IF 1.6 4区 医学 Q2 PEDIATRICS Pub Date : 2024-12-16 DOI: 10.1111/jpc.16746
Ali Sobh, Marwa H Elnagdy, Doaa Mosad Mosa, Mai S Korkor, Abdulsalam D Alawfi, Amer M Alshengeti, Abdulhadi H Al-Mazroea, Rawan Bafail, Waad A Samman, Dina S El-Agamy, Hany M Abo-Haded

Aim

The severity of COVID-19 is influenced by uncontrolled hyper-inflammatory response with excessive release of many cytokines and chemokines. The understanding of the temporal change in the cytokine levels that underlies the diverse clinical presentations of COVID-19 can help in the prediction of the disease outcome and in the design of proper treatment strategies.

Method

Data were collected from children (<18 years old) hospitalised with severe COVID-19 or severe MIS-C who were compared to a group of healthy control children. Patient demographics, clinical, laboratory data and cytokines profiles were evaluated. Blood samples were collected within 24 h of admission for all enrolled children and on Day 14.

Results

Twenty-five children with severe COVID-19 and 23 cases with severe MIS-C were included in the study. The biochemical and inflammatory markers tend to be elevated in MIS-C group. There was a significant difference between studied cases and the control group in the following cytokines: G-CSF, IL-10, HMGB1, TNF-α, IL-6, IL-8 and INF-gamma (P < 0.05). While there was a significant difference between severe COVID-19 and MIS-C groups in the following cytokines at Day 1 of admission; IL-10, IL-6, IL-8 and INF-gamma; while at Day 14, there was a significant difference only for G-CSF, IL-10 and IL-6, all other cytokines were comparable.

Conclusion

Our study underpinned patterns of cytokine response in severe COVID-19 and MIS-C. There is a significant upregulation in pro-inflammatory cytokines (mainly G-CSF, IL-10, HMGB1, TNF-α, IL-6, IL-8 and INF-gamma). These biomarkers that could imply on the severity rating and treatment strategies, should be preferentially assessed in SARS-CoV-2 associated immunological events.
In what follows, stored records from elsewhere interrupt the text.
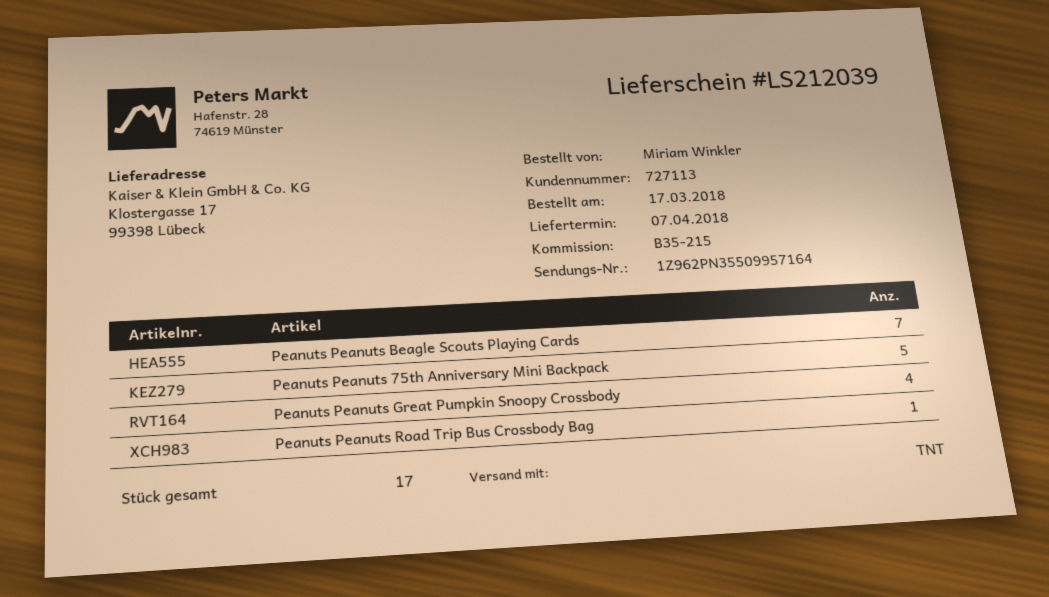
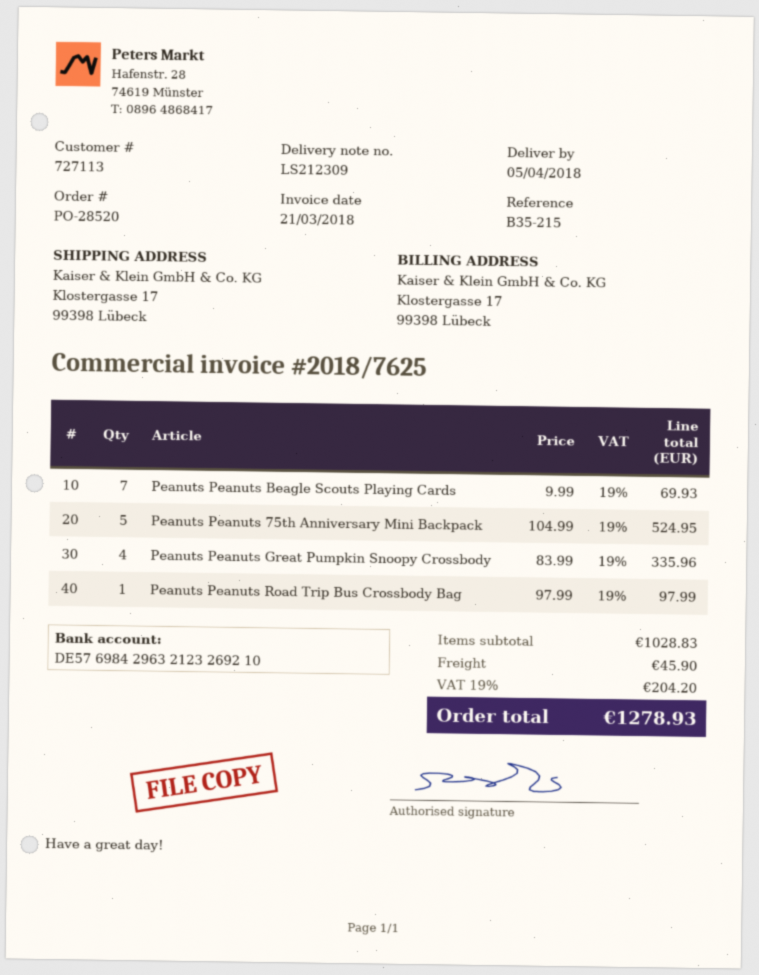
delivery note number: LS212039 -> LS212309
delivery date: 2018-04-07 -> 2018-04-05

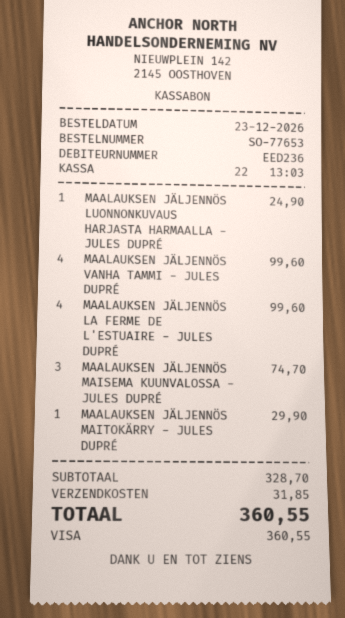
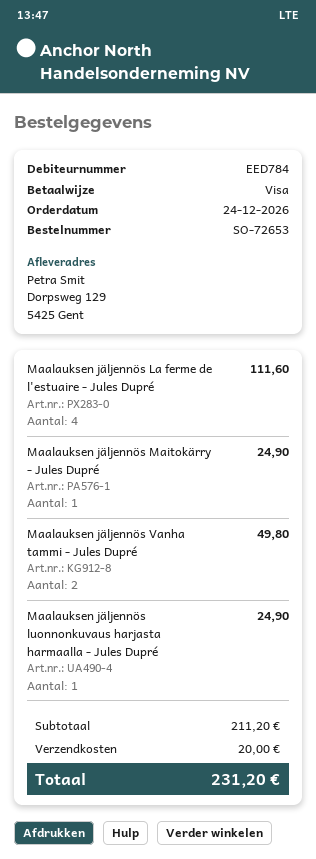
order number: SO-77653 -> SO-72653
order date: 2026-12-23 -> 2026-12-24
customer number: EED236 -> EED784
MAALAUKSEN JÄLJENNÖS VANHA TAMMI - JULES DUPRÉ: 4 for 99.60 -> 2 for 49.80
MAALAUKSEN JÄLJENNÖS LA FERME DE L'ESTUAIRE - JULES DUPRÉ: 4 for 99.60 -> 4 for 111.60
MAALAUKSEN JÄLJENNÖS MAISEMA KUUNVALOSSA - JULES DUPRÉ: 3 for 74.70 -> none
MAALAUKSEN JÄLJENNÖS MAITOKÄRRY - JULES DUPRÉ: 1 for 29.90 -> 1 for 24.90
subtotal: 328.70 -> 211.20
shipping: 31.85 -> 20.00
total: 360.55 -> 231.20

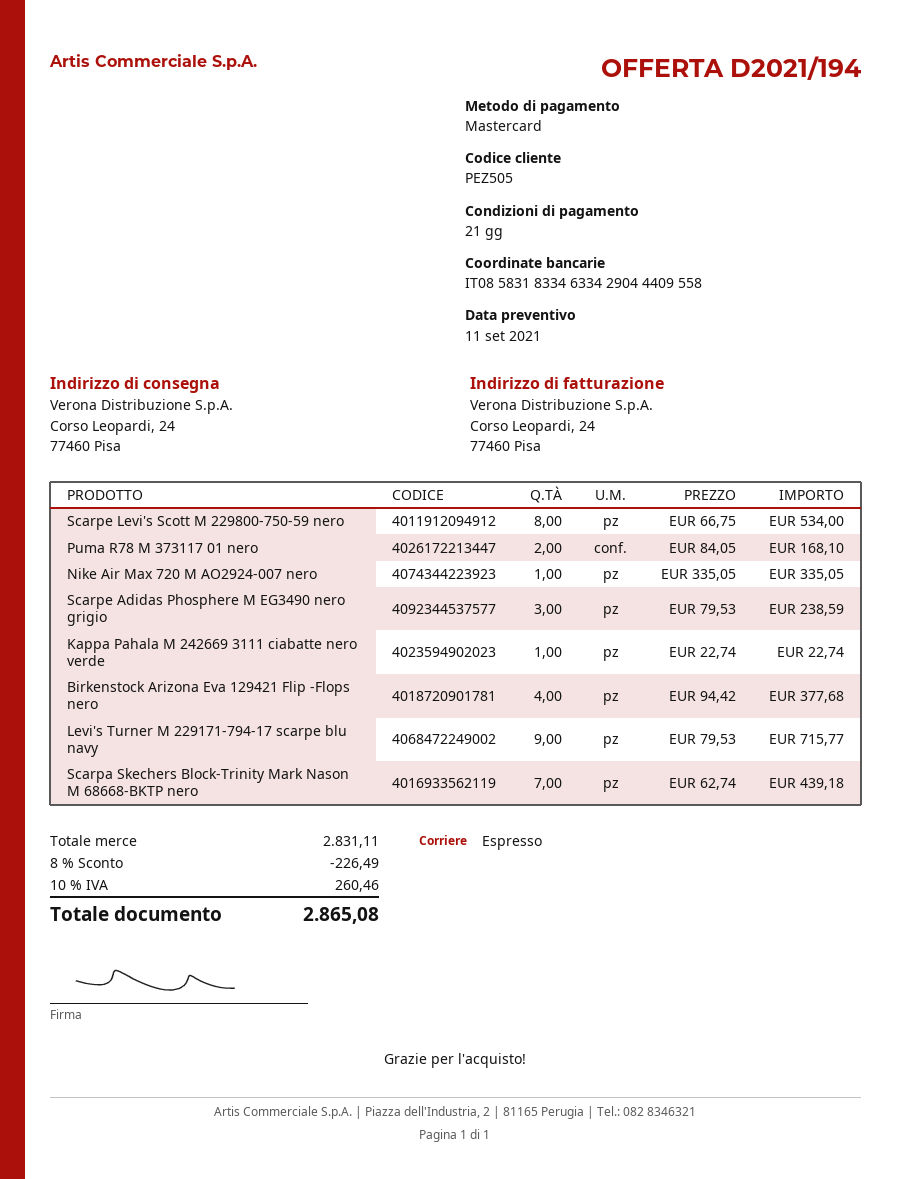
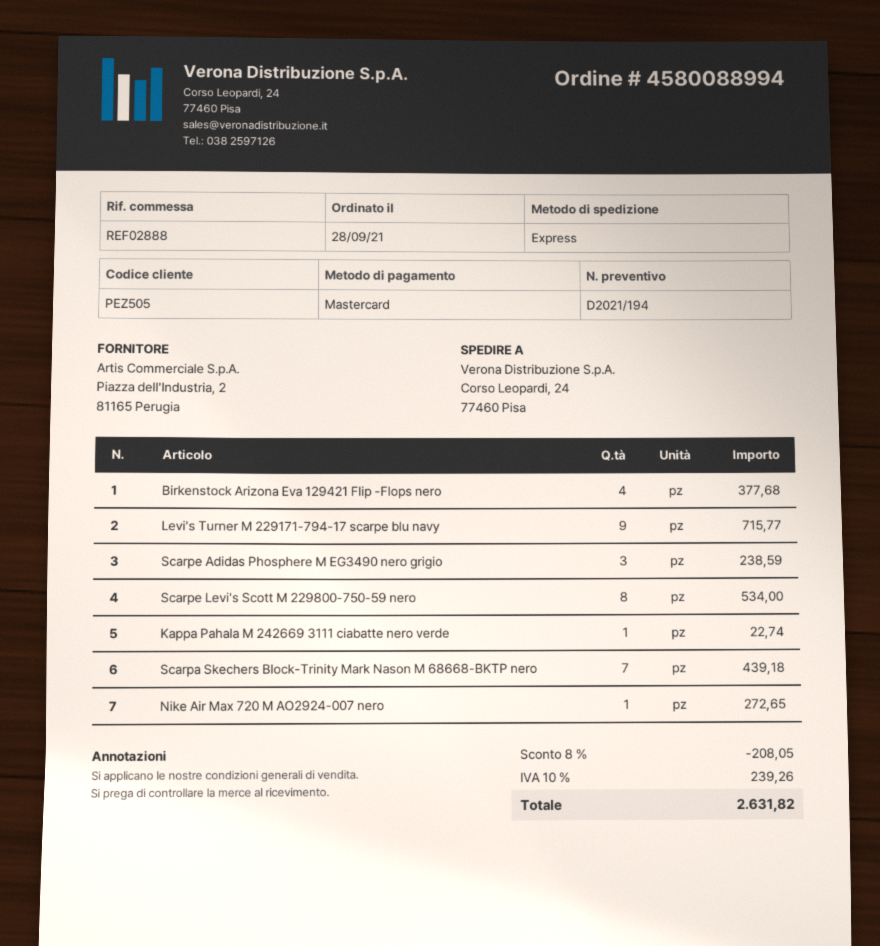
Puma R78 M 373117 01 nero: 2 for 168.10 -> none
Nike Air Max 720 M AO2924-007 nero: 1 for 335.05 -> 1 for 272.65
discount: 8% = 226.49 -> 8% = 208.05
tax: 10% = 260.46 -> 10% = 239.26
total: 2865.08 -> 2631.82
目的:COVID-19的严重程度受失控的高炎症反应的影响,会过度释放多种细胞因子和趋化因子。细胞因子水平的时间变化是 COVID-19 不同临床表现的基础,了解细胞因子水平的时间变化有助于预测疾病结果和设计适当的治疗策略:方法:收集患儿数据(结果:25 名重症 COVID-19 患儿):研究纳入了25例重症COVID-19患儿和23例重症MIS-C患儿。MIS-C组的生化指标和炎症指标趋于升高。研究病例与对照组在以下细胞因子方面存在明显差异:G-CSF、IL-10、HMGB1、TNF-α、IL-6、IL-8 和 INF-γ(P 结论:我们的研究证实了 MIS-C 组细胞因子的模式:我们的研究证实了严重 COVID-19 和 MIS-C 的细胞因子反应模式。促炎细胞因子(主要是 G-CSF、IL-10、HMGB1、TNF-α、IL-6、IL-8 和 INF-γ)明显上调。这些生物标志物可能会对严重程度评级和治疗策略产生影响,因此应优先评估与 SARS-CoV-2 相关的免疫事件。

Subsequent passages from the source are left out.